Acheva-t-il après avoir compté le nombre de chefs d'accusations sur ses doigts. Au même instant, l'on entendit un « bonk » sourd quand Purnendu abattit son front directement sur le bord de la table, puisque la paume de sa main ne suffisait même pas à signifier combien il était dépité par ce qu'il venait d'entendre. Par tous les Esprits-Liés ! Il n'y avait que son intenable vampire amnésique pour cumuler autant de fautes en si peu de temps. Expirant un lourd soupir mêlé à un feulement rauque, il leva la truffe vers le garde interloqué et lui demanda la description physique du-dît coupable. Sait-on jamais... sur un malentendu ! Malheureusement, mais sans plus de surprise, on lui détailla un vampire de grande taille, ayant des cheveux platines et des yeux bleus céladon. Le graärh soupira encore et se releva péniblement pour attraper avec tant de force le frêle dossier de sa chaise, qu'ils purent tous entendre un craquement sinistre retentir sous la paluche griffue. Maronnant une vague excuse, l'herboriste reposa le mobilier malmené pour se diriger vers la porte qu'il ouvrit en grand dans une humeur visiblement fort mécontente. Bien sûr, il laissa Aldaron passer le premier, mais lui emboîta le pas malgré les piaillements outrés d'un Boromir qui se faisait proprement abandonné. Il n'y avait aucun doute pour lui quant à l'identité du coupable et il hésitait encore entre le serrer dans ses bras ou l'étrangler. Probablement les deux en même temps, histoire d'économiser du temps et de l'énergie.

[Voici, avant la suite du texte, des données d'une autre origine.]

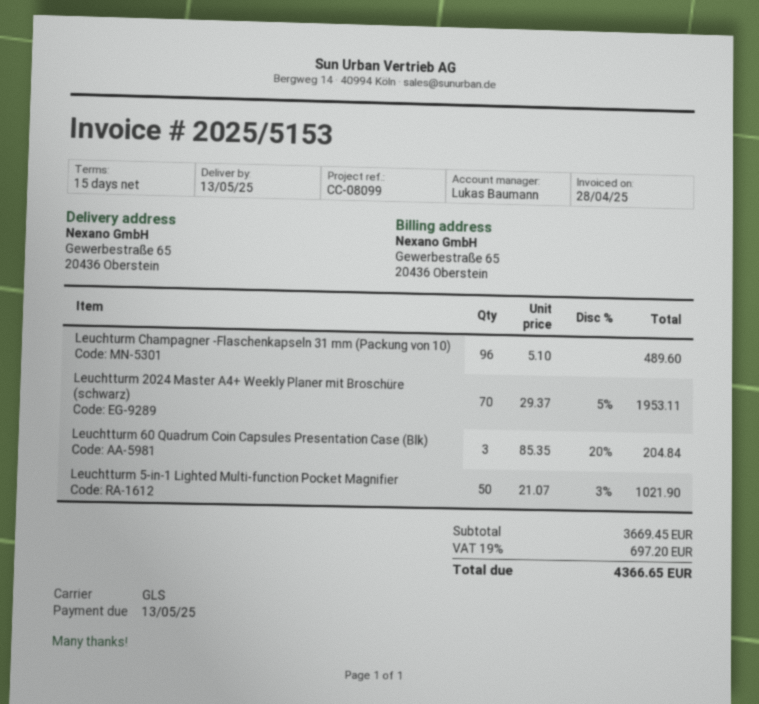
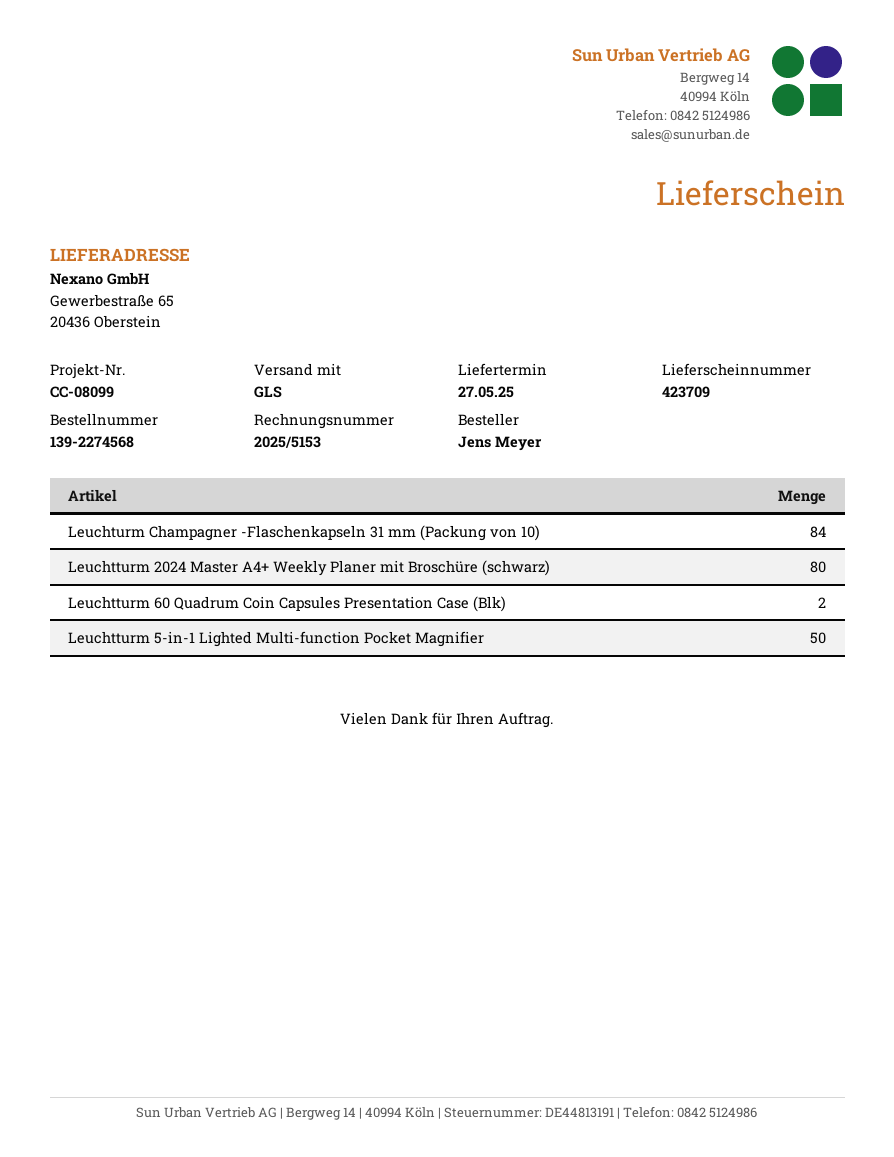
delivery date: 2025-05-13 -> 2025-05-27
Leuchturm Champagner -Flaschenkapseln 31 mm (Packung von 10): 96 -> 84
Leuchtturm 2024 Master A4+ Weekly Planer mit Broschüre (schwarz): 70 -> 80
Leuchtturm 60 Quadrum Coin Capsules Presentation Case (Blk): 3 -> 2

Ce fut donc la mine sombre qu'il entra dans le couloir qui s'ouvrait en mezzanine sur le reste du vaste hall d'entré. Ses yeux d'absinthe percèrent immédiatement la foule et n'eurent aucun mal à trouver la haute silhouette de son ami, lourdement escorté et tenu à l'écart du reste de la population puisqu'il représentait un danger pour le public. Les oreilles du graärh se couchèrent et il plaqua une paume sur le devant de son museau, secouant le chef tandis qu'il s'engageait dans les escaliers et... manquait de trébucher sur le Bourgmestre figé comme une statue de marbre.